Pair Trading with AutoCanada and Uxin

The main advantage of trading using opposite AutoCanada and Uxin positions is that it hedges away some unsystematic risk. Because of two separate transactions, even if AutoCanada position performs unexpectedly, Uxin can make up some of the losses. Pair trading also minimizes risk from directional movements in the market. For example, if an entire industry or sector drops because of unexpected headlines, the short position in Uxin will offset losses from the drop in Uxin's long position.

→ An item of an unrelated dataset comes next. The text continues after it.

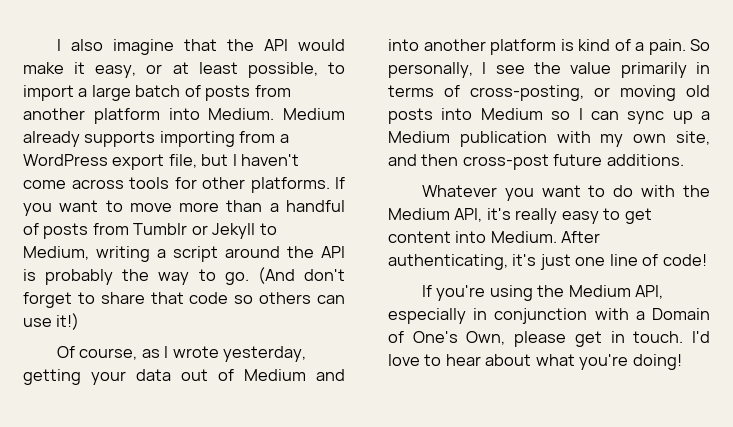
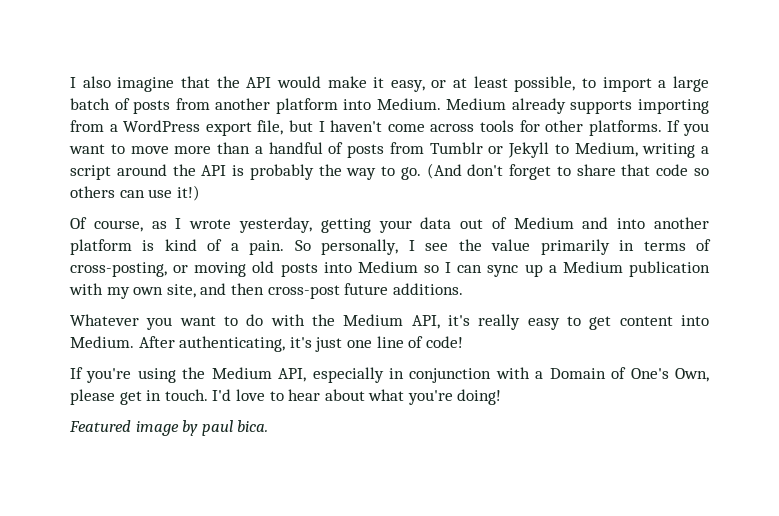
(682, 362) none -> [69,420,269,436] // Featured image by paul bica.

The idea behind AutoCanada and Uxin pairs trading is to make the combined position market-neutral, meaning the overall market's direction will not affect its win or loss (or potential downside or upside). This can be achieved by designing a pairs trade with two highly correlated stocks or equities that operate in a similar space or sector, making it possible to obtain profits through simple and relatively low-risk investment.
Check out your portfolio center.
Note that this page's information should be used as a complementary analysis to find the right mix of equity instruments to add to your existing portfolios or create a brand new portfolio. You can also try the Theme Ratings module to determine theme ratings based on digital equity recommendations. Macroaxis theme ratings are based on combination of fundamental analysis and risk-adjusted market performance.